Я все еще не простил ее за то, что она сделала — украсть у кого-то всю жизнь, чтобы делать с ней все, что захочется, это не маленький промах. И какая-то часть меня все еще не доверяет ей — я чувствую, что я тот же дурак, который повел ее за водопад, только для того, чтобы быть лишенным самого важного для меня. Она могла бы втянуть меня в серьезные неприятности, если бы была достаточно беспечна с моей личностью, что в конечном итоге могло бы испортить мои исследования и все, над чем я так чертовски усердно работал.
Так что, хотя я не совсем готов отдать ей эти вещи, это не меняет моих чувств к ней. Это не меняет того, что она не заслуживает ни моего гнева, ни моей жестокости.

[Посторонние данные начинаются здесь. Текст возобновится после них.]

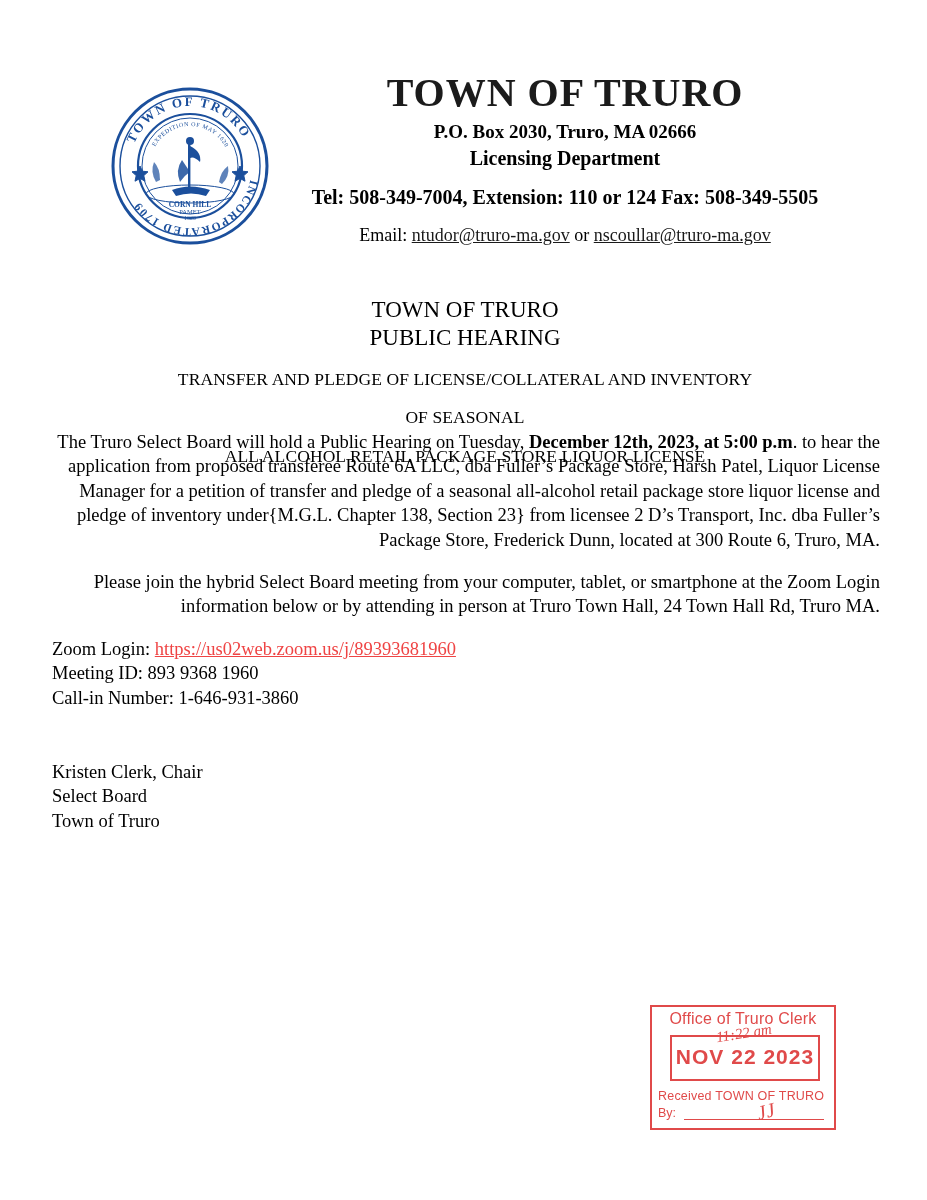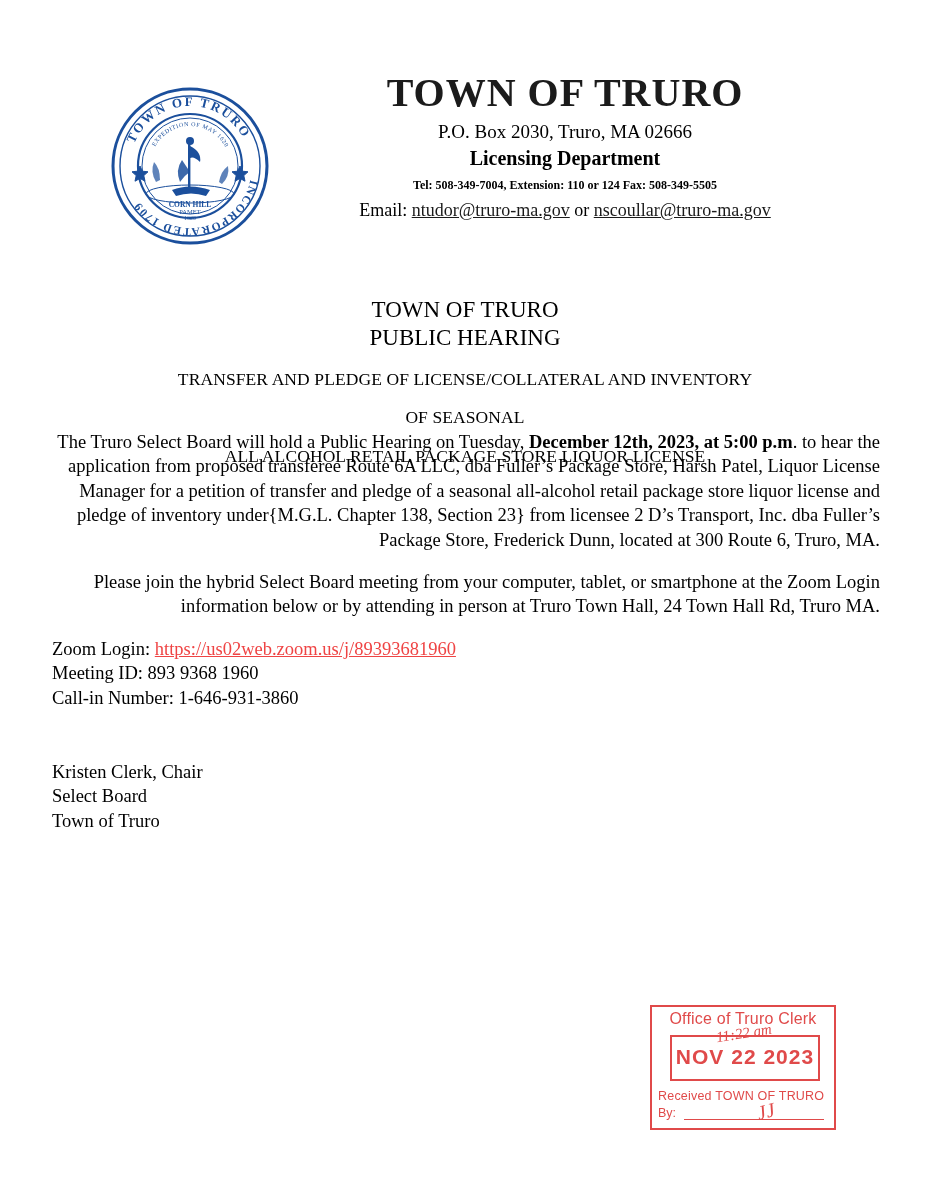--- a/index.html
+++ b/index.html
@@ -54,32 +54,33 @@
     font-size: 40px;
     letter-spacing: 1px;
     line-height: 1.05;
     margin: 0 0 6px 0;
     color: #1b1b1b;
   }
   .addr-line {
     font-size: 19px;
     line-height: 1.3;
     margin: 0;
+    font-weight: bold;
   }
   .dept-line {
     font-size: 20px;
     font-weight: bold;
     line-height: 1.35;
     margin: 0;
   }
   .tel-line {
-    font-size: 12px;
+    font-size: 20px;
     font-weight: bold;
     line-height: 1.35;
-    margin: 5px;
+    margin: 12px;
   }
   .email-line {
     font-size: 18px;
     line-height: 1.4;
     margin: 0;
   }
   .email-line a {
     color: #1a1a1a;
     text-decoration: underline;
   }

Я всегда буду хотеть причинить ей боль, но я не нахожу удовлетворения в ее страданиях. Нет, единственное, что я хочу видеть, когда она будет зажата между моими зубами — это ее яркую, мать ее, улыбку.
Молча, я слезаю с кровати и встаю во весь рост, возвышаясь над ней на целый фут, ее маленький рост едва достигает моей груди. Ее глаза широко раскрыты, но вызов в них неоспорим.
Напряжение между нами трещит, маленькие фейерверки взрываются вокруг нас, когда я останавливаюсь перед ней.
Ее белокурые локоны разметались по лицу и падают на ее вздымающуюся грудь. Это напоминает мне о том, как волна разбивается и образует идеальный завиток, к которому стремятся серферы. Их так много среди прядей ее волос, и мне хочется нырнуть в каждую из них.
Она вибрирует от энергии, когда я медленно приближаюсь, но моя маленькая воровка стоит на своем, лишь приподнимая подбородок, когда я подхожу.
Когда я нахожусь в футе от нее, я падаю на колени, моя кровь нагревается, когда ее губы раздвигаются, и почти неслышный вздох вырывается наружу.
— Прости, bella — красавица, — начинаю я, сохраняя голос низким и серьезным, пока смотрю на нее, ловя ее взгляд на себе. Она стоит передо мной, ее позвоночник прям, а плечи отведены назад. — Я наказывал тебя за то, чего ты не делала — за то, что не ограничивалось кражей личности. Я заставлял тебя страдать, потому что мне больно, но не ты сломала меня. И это никогда не было моим правом ломать тебя.